When done properly, strength training works muscles in the right alignment, strengthening the body symmetrically and evenly. This improves posture and can alleviate pain and problems associated with misalignment.
Muscle cells also burn energy more quickly and efficiently than fat cells. The more strength training you do, the more muscle you develop, the higher your lean body mass and the higher your metabolism. This is one of the reasons trainers will focus heavily on strength training for individuals looking to lose weight. Muscle burns more at rest than fat does, so even after you train, you’ll continue to burn calories. Keeping this up over the long term makes maintaining a healthy body weight easier.
This increased energy is also noticeable in the body as you train regularly. You can expect to feel more energized during your day, have better endurance for daily tasks and sleep better at night. (All of that muscle repair takes it out of you! Your body will thank you with a much-needed good rest.)
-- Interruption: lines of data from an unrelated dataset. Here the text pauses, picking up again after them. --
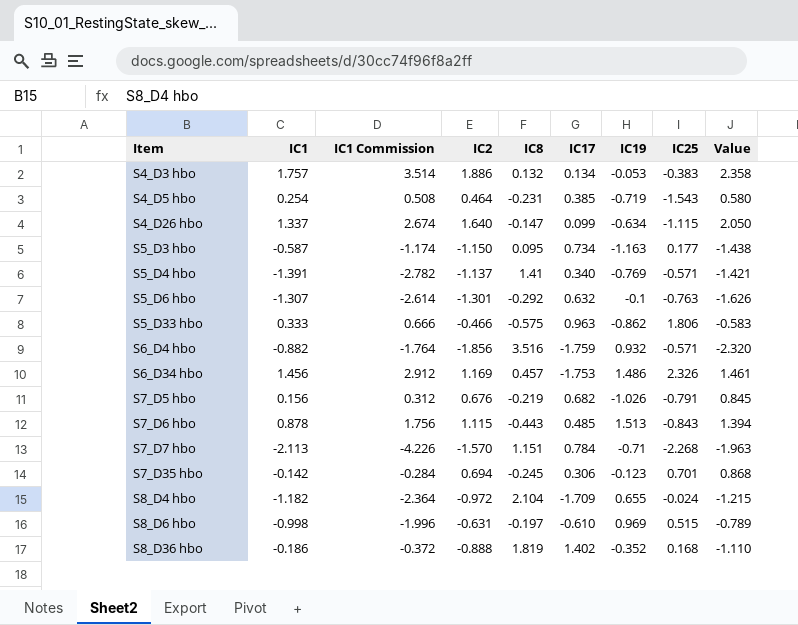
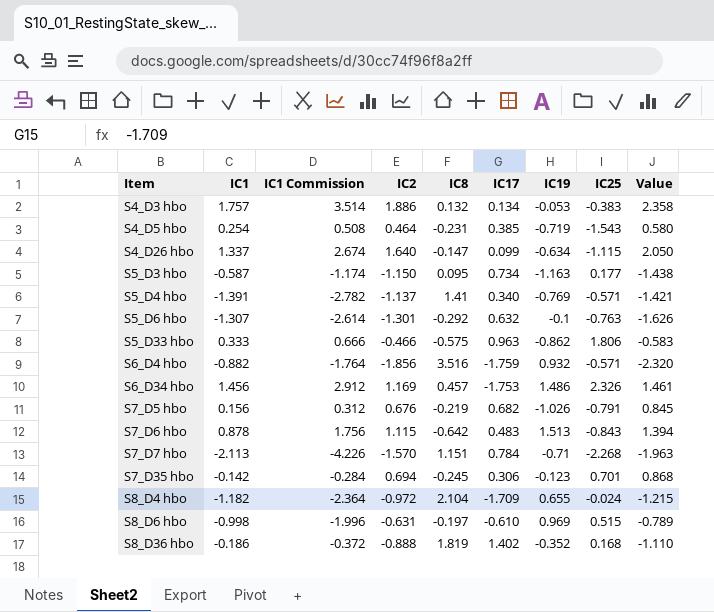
S7_D6 hbo | IC8: -0.443 -> -0.642
S7_D6 hbo | IC17: 0.485 -> 0.483

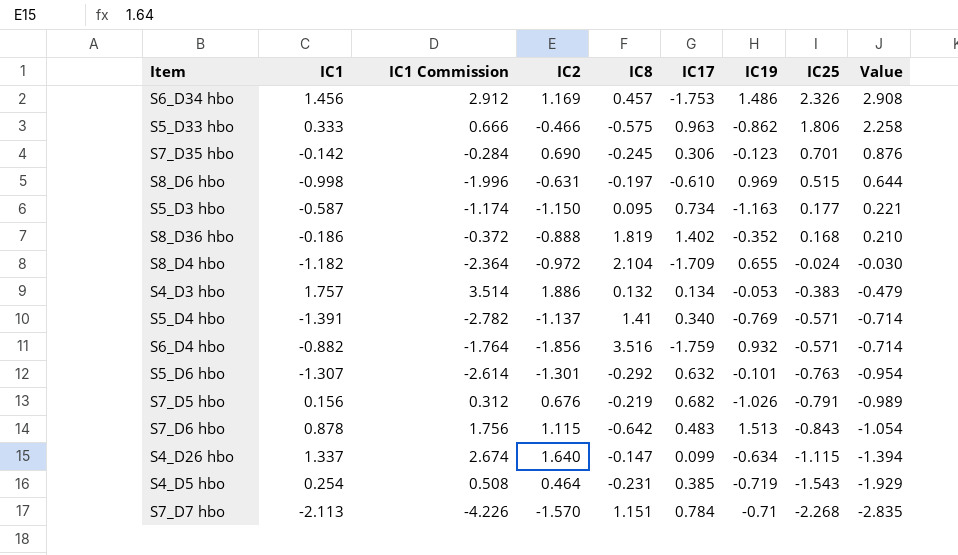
row order: Item ascending -> IC25 descending
column Value | formula: [IC2] * 1.25 -> [IC25] * 1.25
S7_D35 hbo | IC2: 0.694 -> 0.690
S5_D6 hbo | IC19: -0.1 -> -0.101

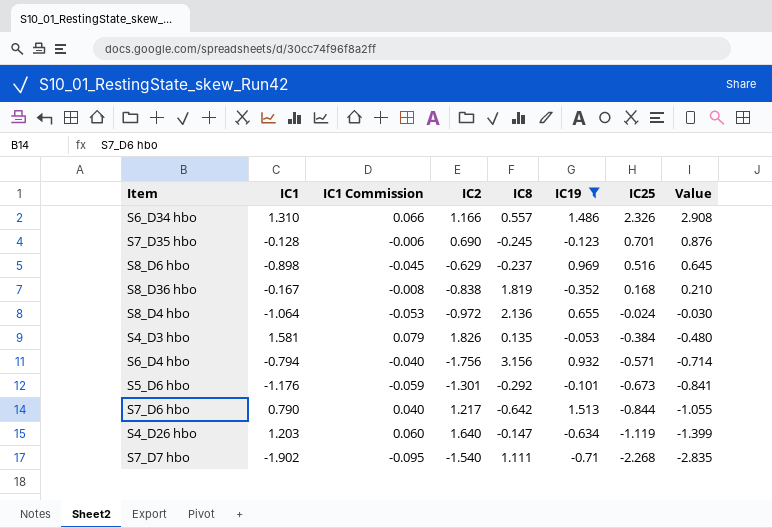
filter: none -> IC19 >= -0.71
column IC17 | position: 6 -> none
column IC1 Commission | formula: [IC1] * 2 -> [IC1] * 0.05
S6_D34 hbo | IC1: 1.456 -> 1.310
S6_D34 hbo | IC2: 1.169 -> 1.166
S6_D34 hbo | IC8: 0.457 -> 0.557
S7_D35 hbo | IC1: -0.142 -> -0.128
S8_D6 hbo | IC1: -0.998 -> -0.898
S8_D6 hbo | IC2: -0.631 -> -0.629
S8_D6 hbo | IC8: -0.197 -> -0.237
S8_D6 hbo | IC25: 0.515 -> 0.516
S8_D6 hbo | Value: 0.644 -> 0.645
S8_D36 hbo | IC1: -0.186 -> -0.167
S8_D36 hbo | IC2: -0.888 -> -0.838
S8_D4 hbo | IC1: -1.182 -> -1.064
S8_D4 hbo | IC8: 2.104 -> 2.136
S4_D3 hbo | IC1: 1.757 -> 1.581
S4_D3 hbo | IC2: 1.886 -> 1.826
S4_D3 hbo | IC8: 0.132 -> 0.135
S4_D3 hbo | IC25: -0.383 -> -0.384
S4_D3 hbo | Value: -0.479 -> -0.480
S6_D4 hbo | IC1: -0.882 -> -0.794
S6_D4 hbo | IC2: -1.856 -> -1.756
S6_D4 hbo | IC8: 3.516 -> 3.156
S5_D6 hbo | IC1: -1.307 -> -1.176
S5_D6 hbo | IC25: -0.763 -> -0.673
S5_D6 hbo | Value: -0.954 -> -0.841
S7_D6 hbo | IC1: 0.878 -> 0.790
S7_D6 hbo | IC2: 1.115 -> 1.217
S7_D6 hbo | IC25: -0.843 -> -0.844
S7_D6 hbo | Value: -1.054 -> -1.055
S4_D26 hbo | IC1: 1.337 -> 1.203
S4_D26 hbo | IC25: -1.115 -> -1.119
S4_D26 hbo | Value: -1.394 -> -1.399
S7_D7 hbo | IC1: -2.113 -> -1.902
S7_D7 hbo | IC2: -1.570 -> -1.540
S7_D7 hbo | IC8: 1.151 -> 1.111

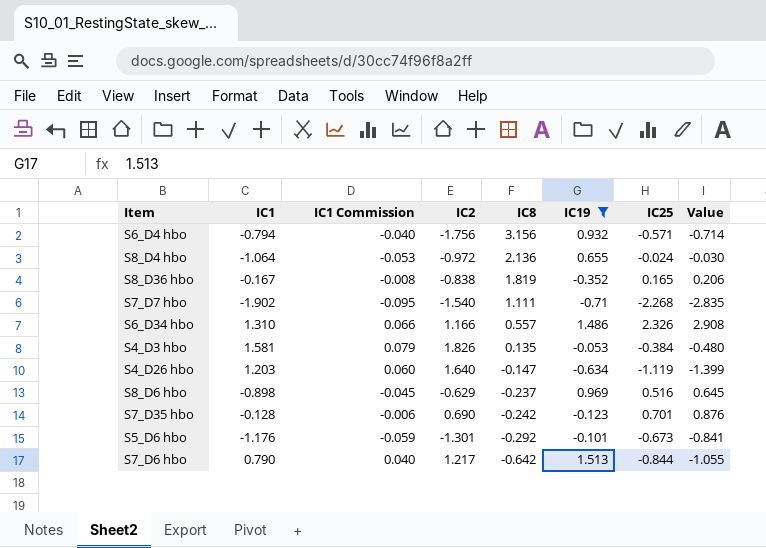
row order: IC25 descending -> IC8 descending
S8_D36 hbo | IC25: 0.168 -> 0.165
S8_D36 hbo | Value: 0.210 -> 0.206
S7_D35 hbo | IC8: -0.245 -> -0.242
Finally, as we age, our muscle mass naturally decreases. Training at all stages of life helps maintain a healthy level of active, strong muscles, which in turn decreases our risk of falling, broken bones and postural problems.
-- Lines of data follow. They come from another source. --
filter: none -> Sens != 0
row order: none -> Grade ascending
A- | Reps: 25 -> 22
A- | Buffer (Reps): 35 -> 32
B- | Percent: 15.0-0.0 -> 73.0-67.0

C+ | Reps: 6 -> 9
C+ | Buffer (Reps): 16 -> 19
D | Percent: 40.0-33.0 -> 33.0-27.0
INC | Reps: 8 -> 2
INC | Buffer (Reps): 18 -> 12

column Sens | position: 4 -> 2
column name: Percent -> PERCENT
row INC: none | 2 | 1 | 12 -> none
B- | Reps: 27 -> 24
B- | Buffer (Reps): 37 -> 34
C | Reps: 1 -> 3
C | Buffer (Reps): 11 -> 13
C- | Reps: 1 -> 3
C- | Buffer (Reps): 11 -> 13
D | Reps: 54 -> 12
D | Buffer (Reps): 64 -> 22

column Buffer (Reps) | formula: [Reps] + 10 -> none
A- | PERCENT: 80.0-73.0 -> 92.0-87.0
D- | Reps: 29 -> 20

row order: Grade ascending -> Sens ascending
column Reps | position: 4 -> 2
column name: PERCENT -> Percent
Strength training is one of the quickest ways to see changes happen in your body, whether it’s a little extra tone or a noticeable increase in ease of movement. For this reason, it’s a great way to feel awesome about your accomplishments and boost confidence (hello, motivation to keep going!).
It also releases a rush of endorphins the way running does, so you’ll leave your workout feeling thoroughly stoked about life. The norepinephrine released when you strength train can also counter the effects of stress. These effects can carry throughout your day, especially if you tune into those noticeable changes to your physicality above.
With so many different types of strength to train for, and so many types of classes offered on ClassPass, your options to get your body toned and strong are almost endless.
Don’t be overwhelmed—everything is scalable to meet you where you are. Strength training is one of the most customizable workouts, and you’ll get from it what you put in. Start slow and low, and get ready to be impressed with how much your body can handle.
For a great absolute strength or muscular hypertrophy workout, check out a class in lifting, like a CrossFit on-ramp or abs-butts-and-guts combo. Muscle power will come from a high-intensity interval training class or kettlebell-centric workout (also amazing for cardio), and you’ll find muscular endurance training in a high-low combo class, cycling-and-weights combination or yoga sculpt.
Whatever your goals and whatever your interests, there is a type of strength training that you’ll love. And let’s face it: sometimes, we all need that little rush of endorphins and little “damn, my arms look good today!” boost.